**Given records:**
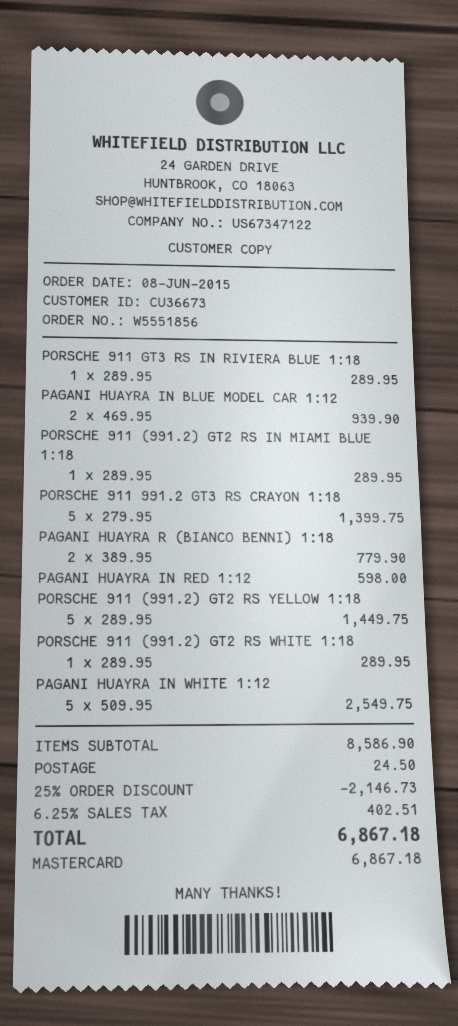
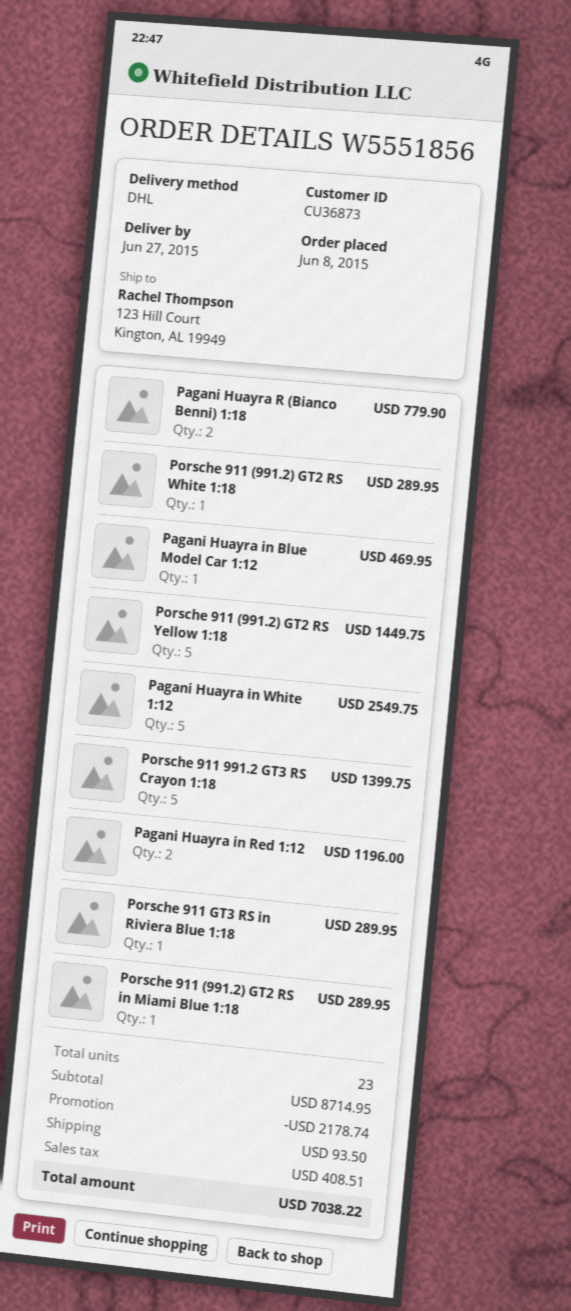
customer number: CU36673 -> CU36873
PAGANI HUAYRA IN BLUE MODEL CAR 1:12: 2 for 939.90 -> 1 for 469.95
PAGANI HUAYRA IN RED 1:12: 1 for 598.00 -> 2 for 1196.00
subtotal: 8586.90 -> 8714.95
discount: 2146.73 -> 2178.74
shipping: 24.50 -> 93.50
tax: 402.51 -> 408.51
total: 6867.18 -> 7038.22

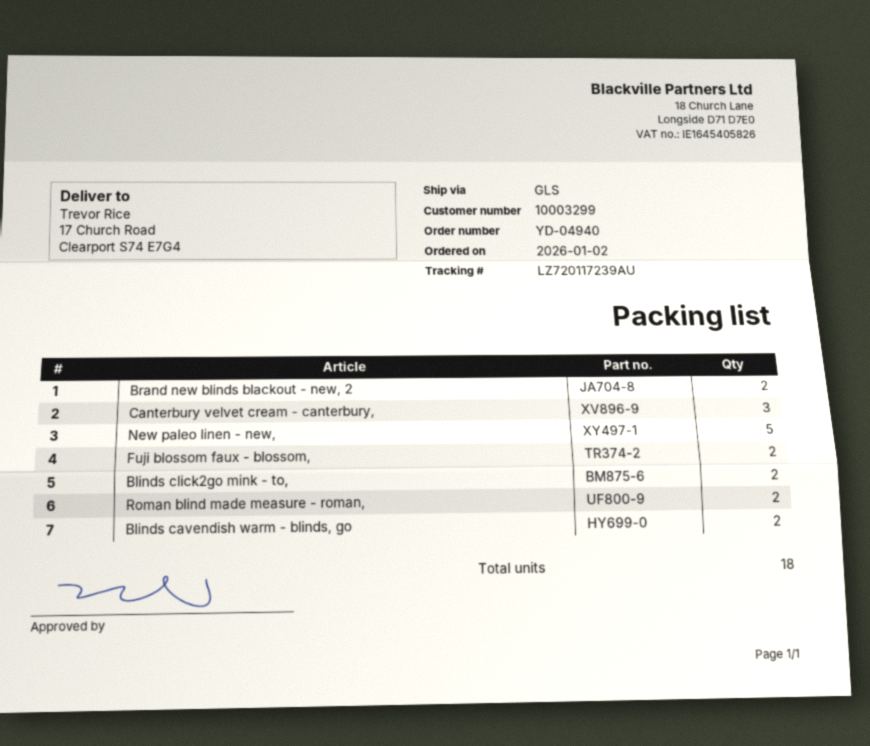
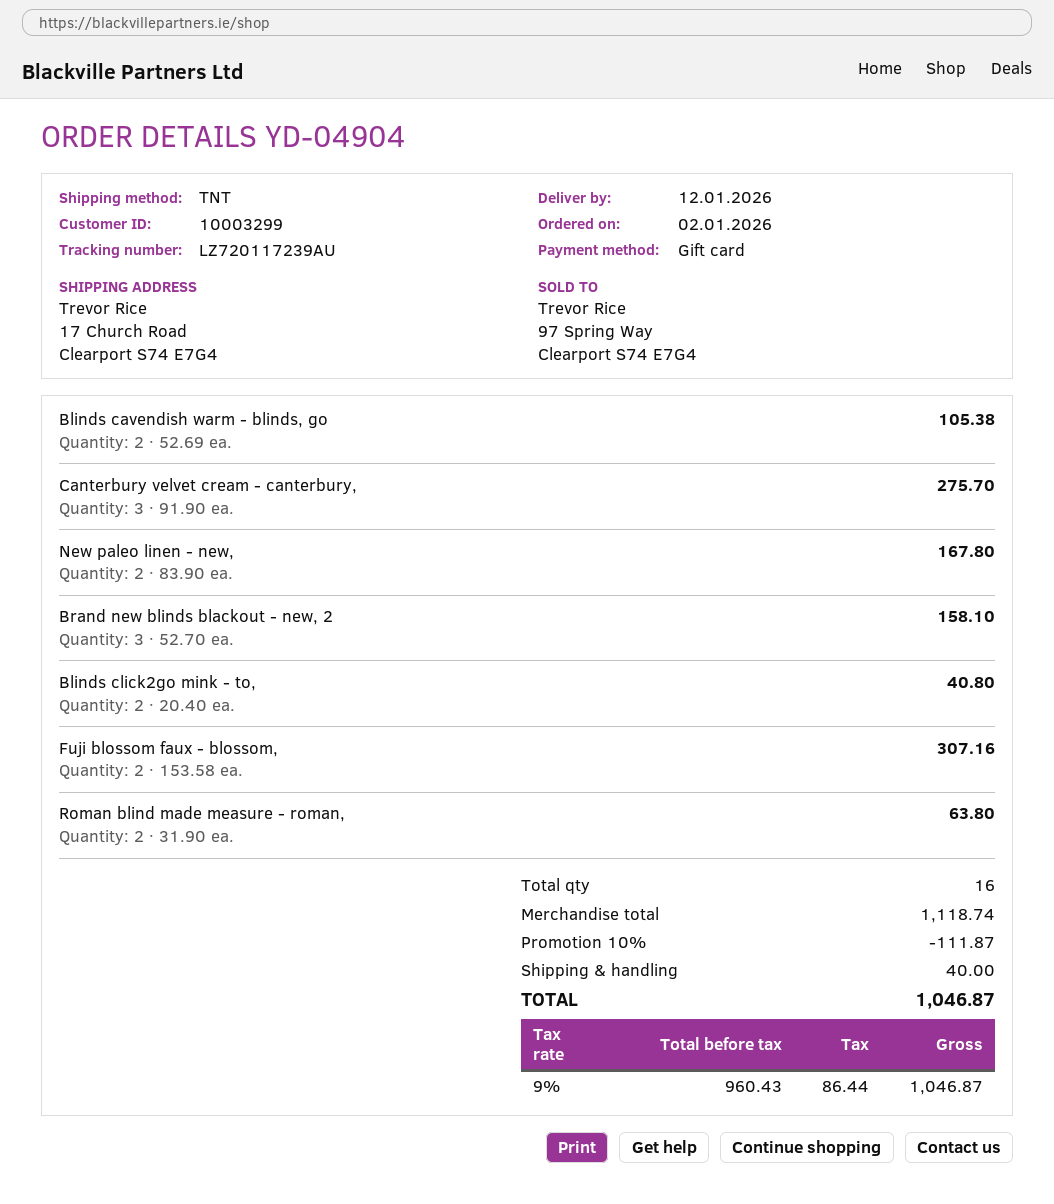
order number: YD-04940 -> YD-04904
shipping method: GLS -> TNT
Brand new blinds blackout - new, 2: 2 -> 3
New paleo linen - new,: 5 -> 2
total quantity: 18 -> 16

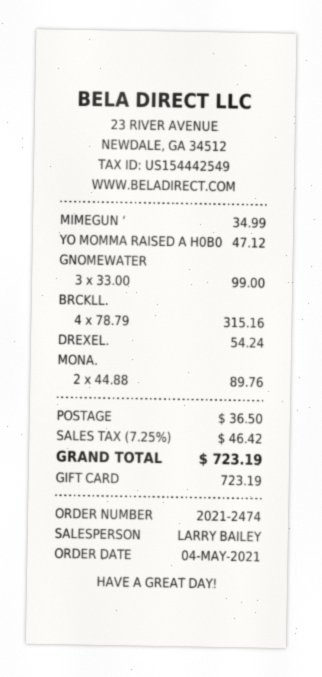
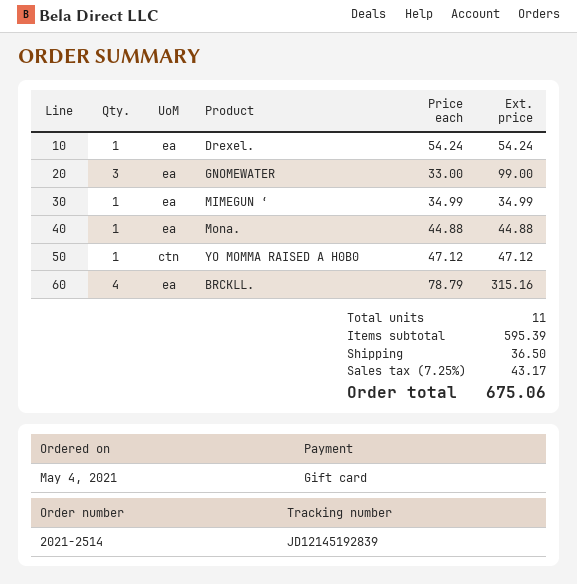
order number: 2021-2474 -> 2021-2514
MONA.: 2 x 44.88 = 89.76 -> 1 x 44.88 = 44.88
tax: 7.25% = 46.42 -> 7.25% = 43.17
total: 723.19 -> 675.06

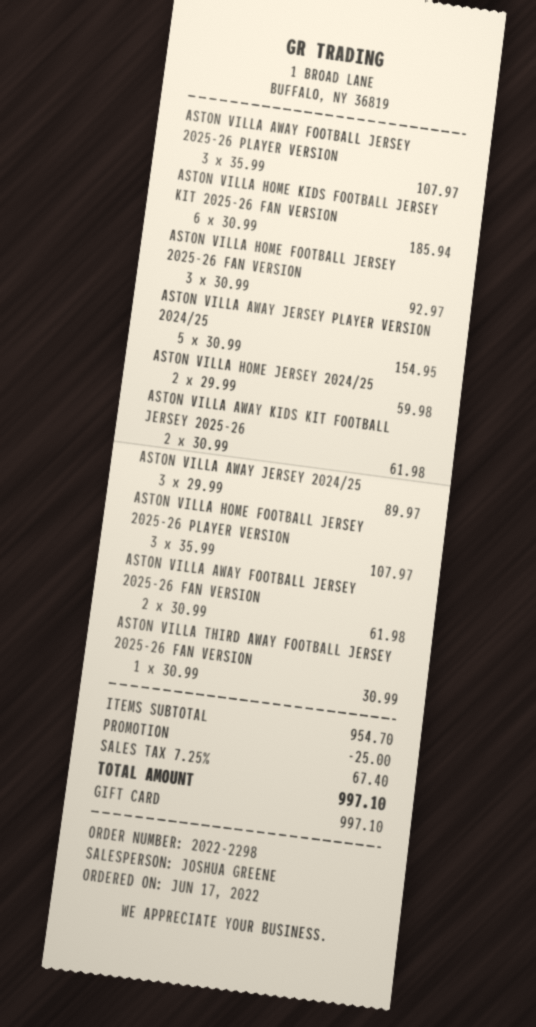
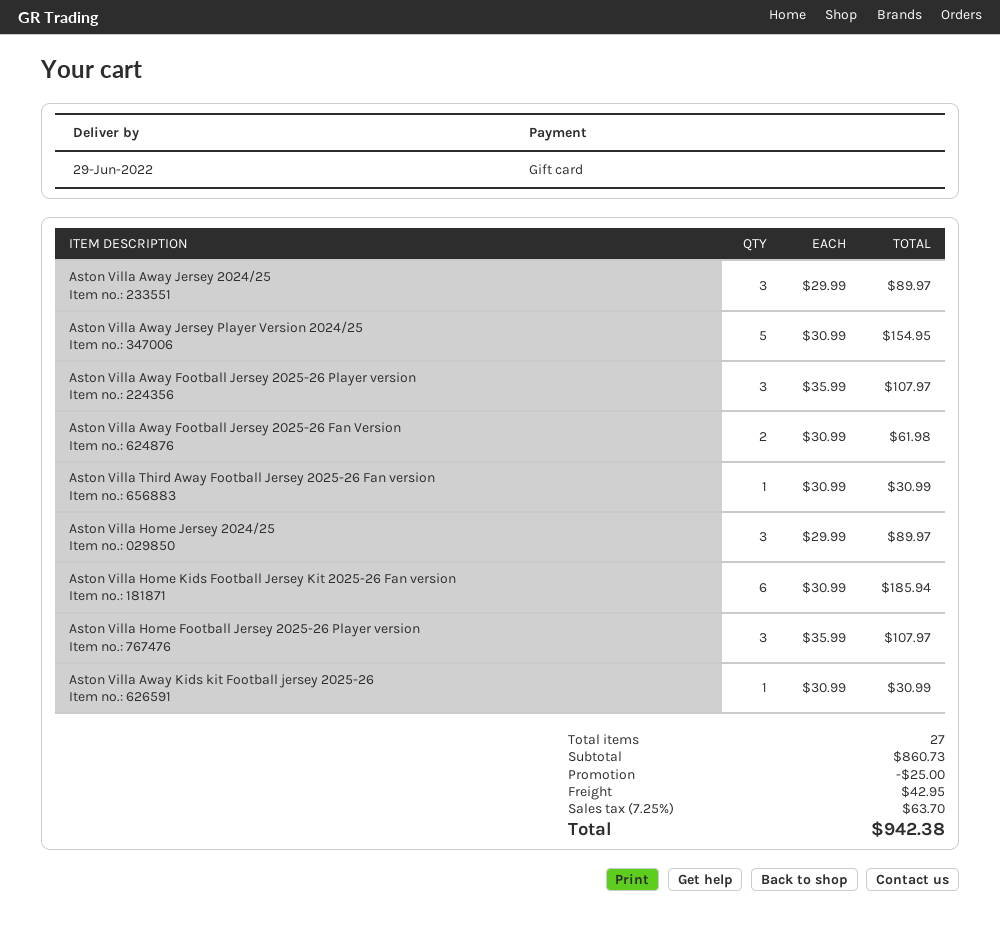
ASTON VILLA HOME FOOTBALL JERSEY 2025-26 FAN VERSION: 3 x 30.99 = 92.97 -> none
ASTON VILLA HOME JERSEY 2024/25: 2 x 29.99 = 59.98 -> 3 x 29.99 = 89.97
ASTON VILLA AWAY KIDS KIT FOOTBALL JERSEY 2025-26: 2 x 30.99 = 61.98 -> 1 x 30.99 = 30.99
subtotal: 954.70 -> 860.73
shipping: none -> 42.95
tax: 7.25% = 67.40 -> 7.25% = 63.70
total: 997.10 -> 942.38

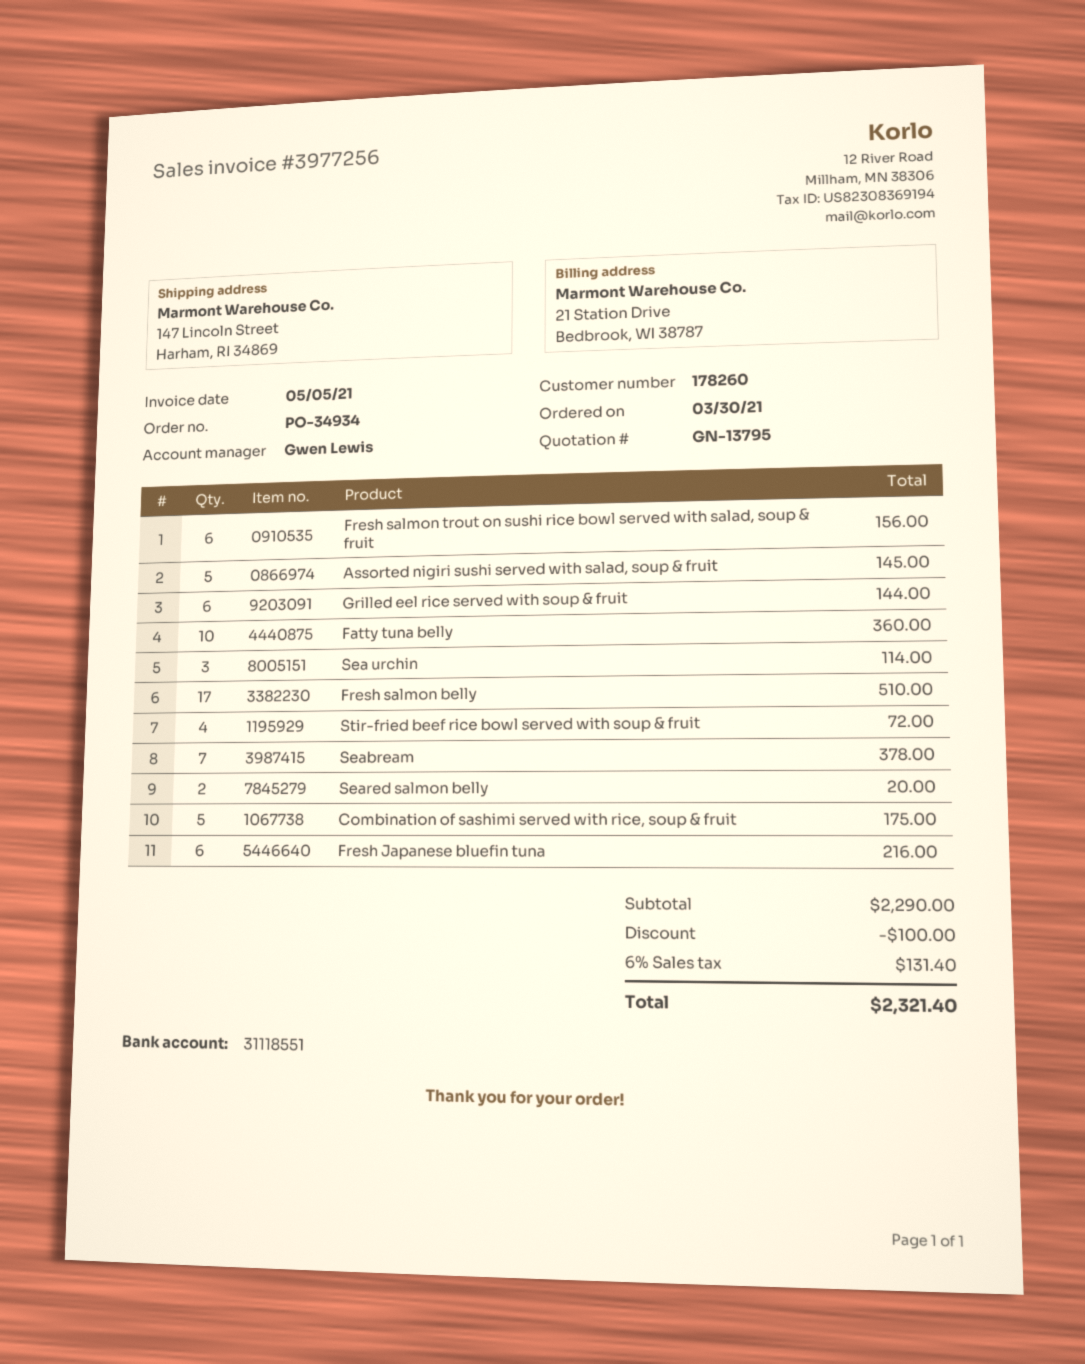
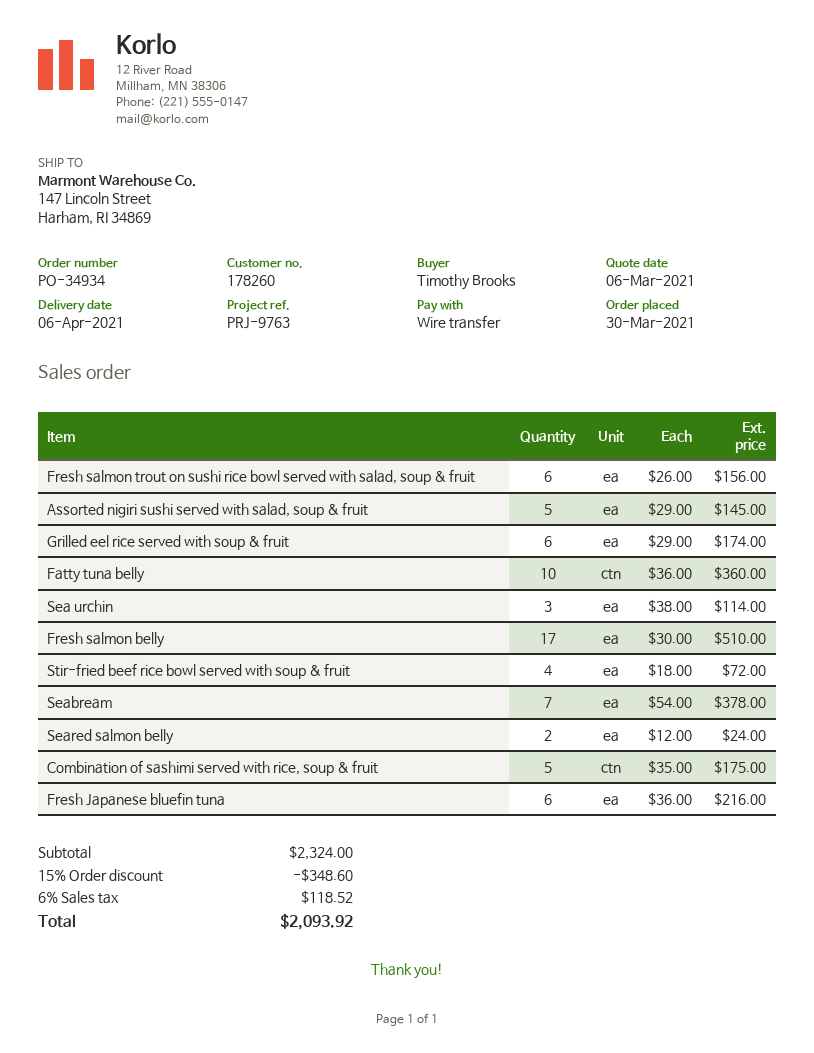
Grilled eel rice served with soup & fruit: 6 for 144.00 -> 6 for 174.00
Seared salmon belly: 2 for 20.00 -> 2 for 24.00
subtotal: 2290.00 -> 2324.00
discount: 100.00 -> 348.60
tax: 6% = 131.40 -> 6% = 118.52
total: 2321.40 -> 2093.92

**What you are asked to do:** Print everything from the line with "MONA.: 2 x 44.88 = 89.76 -> 1 x 44.88 = 44.88" down to the line with "subtotal: 954.70 -> 860.73" in the entries above, both lines included and nothing more, without the pictures.

**Result of this exercise:**
MONA.: 2 x 44.88 = 89.76 -> 1 x 44.88 = 44.88
tax: 7.25% = 46.42 -> 7.25% = 43.17
total: 723.19 -> 675.06

ASTON VILLA HOME FOOTBALL JERSEY 2025-26 FAN VERSION: 3 x 30.99 = 92.97 -> none
ASTON VILLA HOME JERSEY 2024/25: 2 x 29.99 = 59.98 -> 3 x 29.99 = 89.97
ASTON VILLA AWAY KIDS KIT FOOTBALL JERSEY 2025-26: 2 x 30.99 = 61.98 -> 1 x 30.99 = 30.99
subtotal: 954.70 -> 860.73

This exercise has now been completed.